Doch vor Ort, in Brasilien, gibt es durchaus Vorbehalte. So beschwert sich so manche Gewerkschaft, dass sie nicht in solche Verhandlungen eingebunden sei. Viele Fragen seien offen. Die Angst vor einem Brain-Drain, also die Abwanderung qualifizierter Arbeitskräfte, ist nicht kleinzureden.
Besuch im Regenwald
Ein weiteres Signal will die Außenministerin mit einem Besuch in Bélem setzen, am Rande des Amazonas. Ein Besuch im Regenwald könnte so nochmal zeigen, wie sehr die Bundesregierung die Klimaschutzpläne Brasiliens unterstützt, eine weitere Abforstung des Regenwaldes zu verhindern.
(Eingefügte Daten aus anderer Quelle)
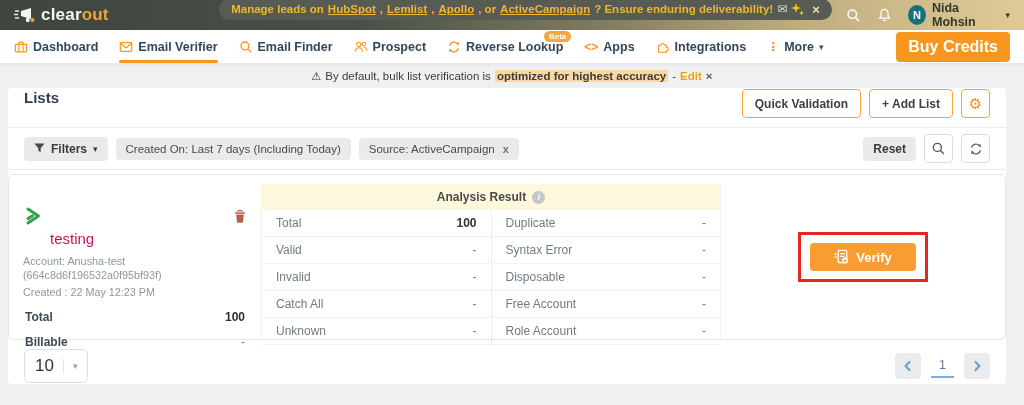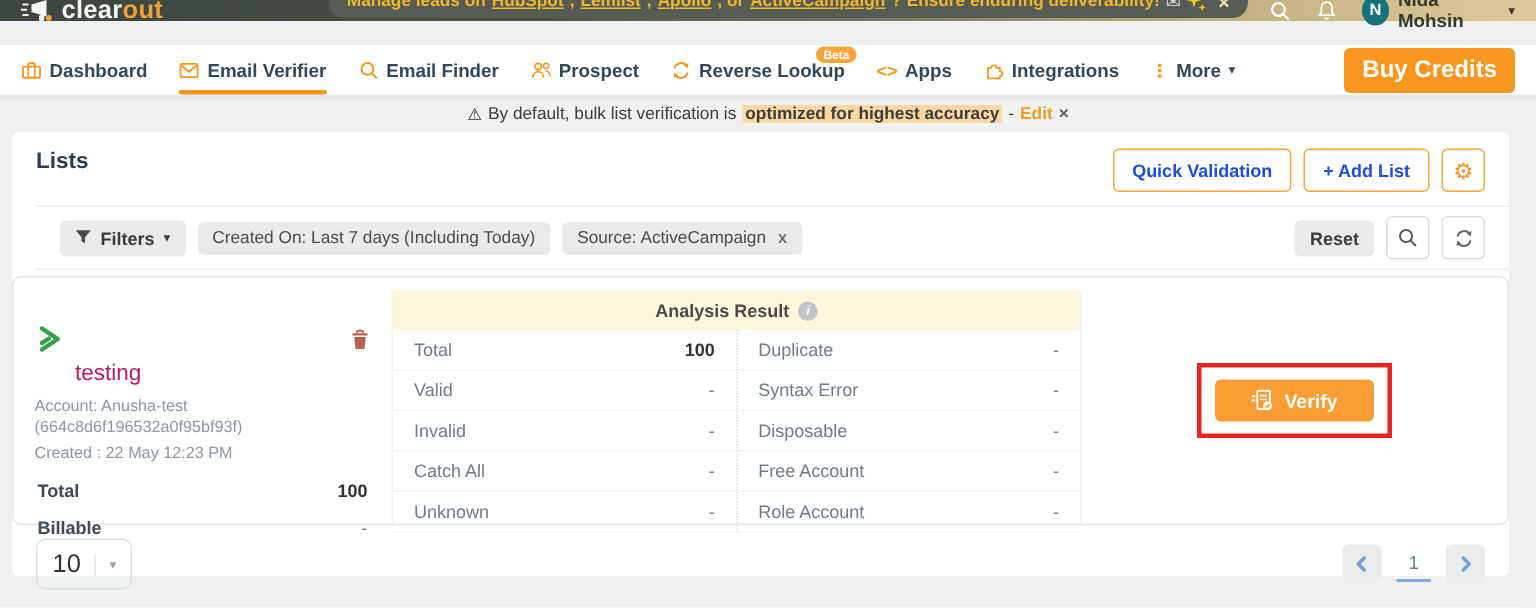"clearout" .topbar { height: 14px -> 30px }
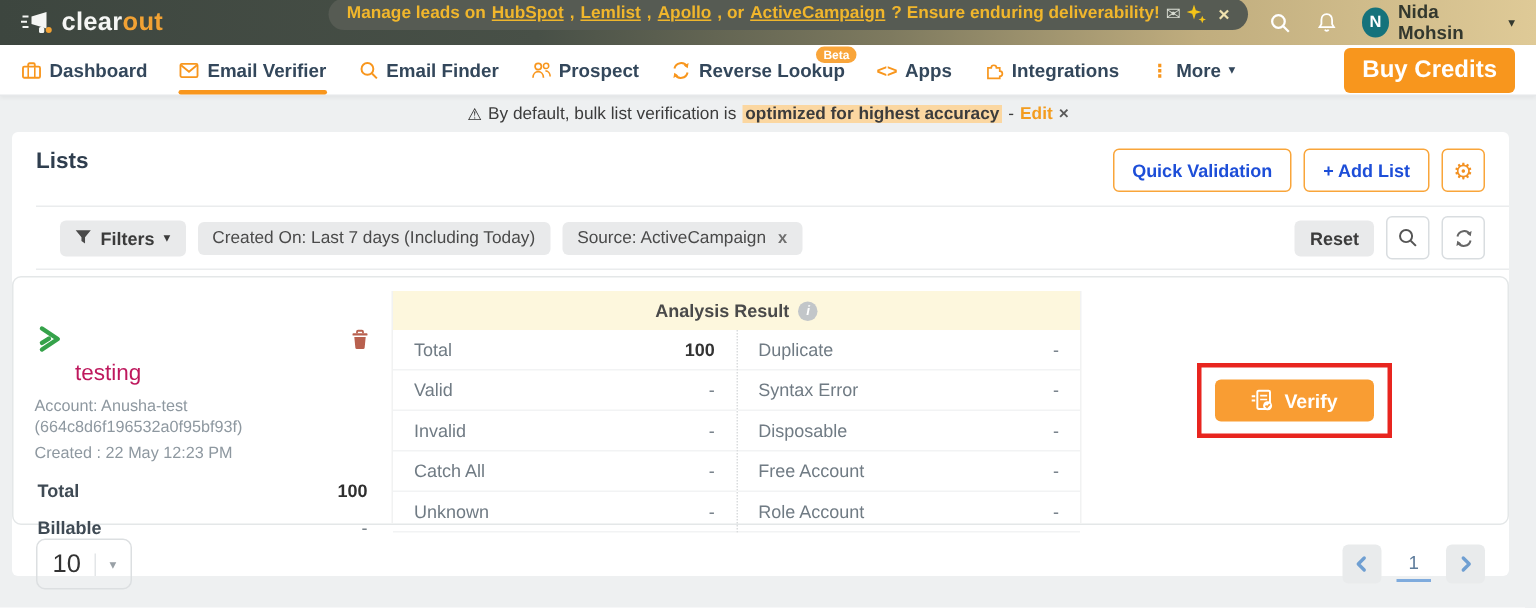"Lists" .panel { justify-content: none -> center }
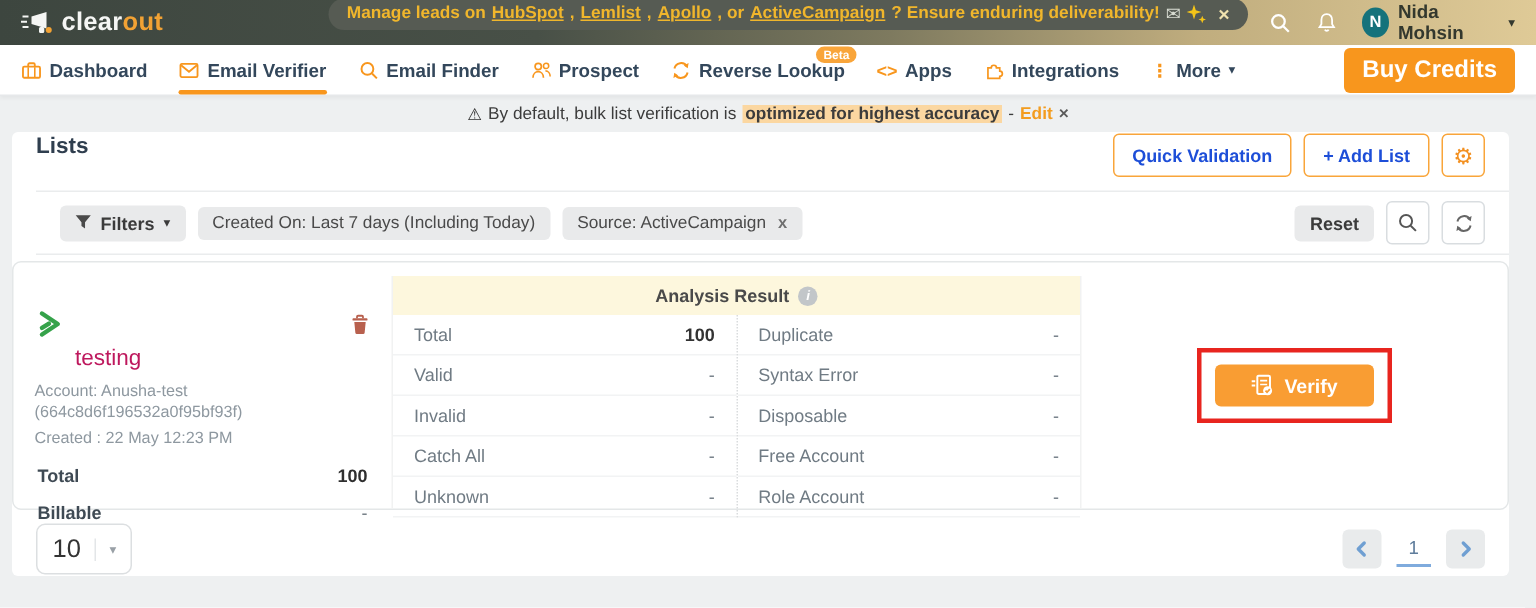"Quick Validation" .o-btn { color: #1d4ed8 -> #404040 }
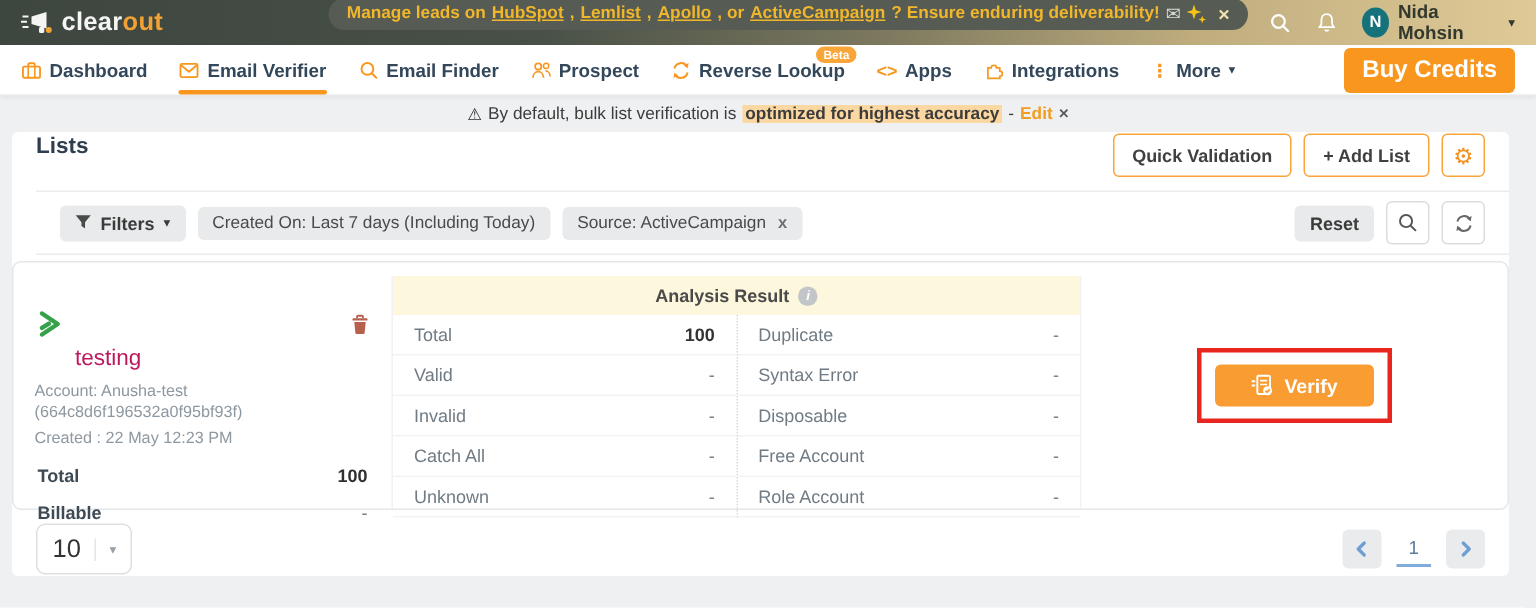"Filters" .filter-row { margin-left: 16px -> none }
Zuletzt hatte Entwicklungshilfeministerin Svenja Schulze 200 Millionen Euro Soforthilfe für den Regenwald in den ersten 100 Tagen der Lula-Regierung versprochen. Doch wie realistisch ist die versprochene "Null-Abholzungs-Strategie" bis 2030 der brasilianischen Regierung? Wie sieht es in der Realität aus? Fragen, die Außenministerin Baerbock vor Ort stellen wird.
"Ohne Lateinamerika werden wir die Klimakrise nicht eindämmen", sagte sie vor dem Abflug und machte zugleich deutlich: "Am Amazonas geht jede Minute Regenwald auf einer Fläche von drei Fußballfeldern in Rauch auf oder fällt den Kettensägen zum Opfer. Das hat Folgen für uns alle." Deshalb teile die Bundesregierung "die Ambitionen der brasilianischen Regierung, den Waldanrainern wirtschaftliche Perspektiven zu bieten - nicht gegen den Wald, sondern mit ihm."
Von Brasilien aus wird Baerbock weiterreisen nach Kolumbien und Panama, dann ohne Arbeitsminister Heil. Baerbock will die Beziehungen zu beiden Staaten intensivieren - vor allem mit Blick auf weitere Handelsbeziehungen mit der Region.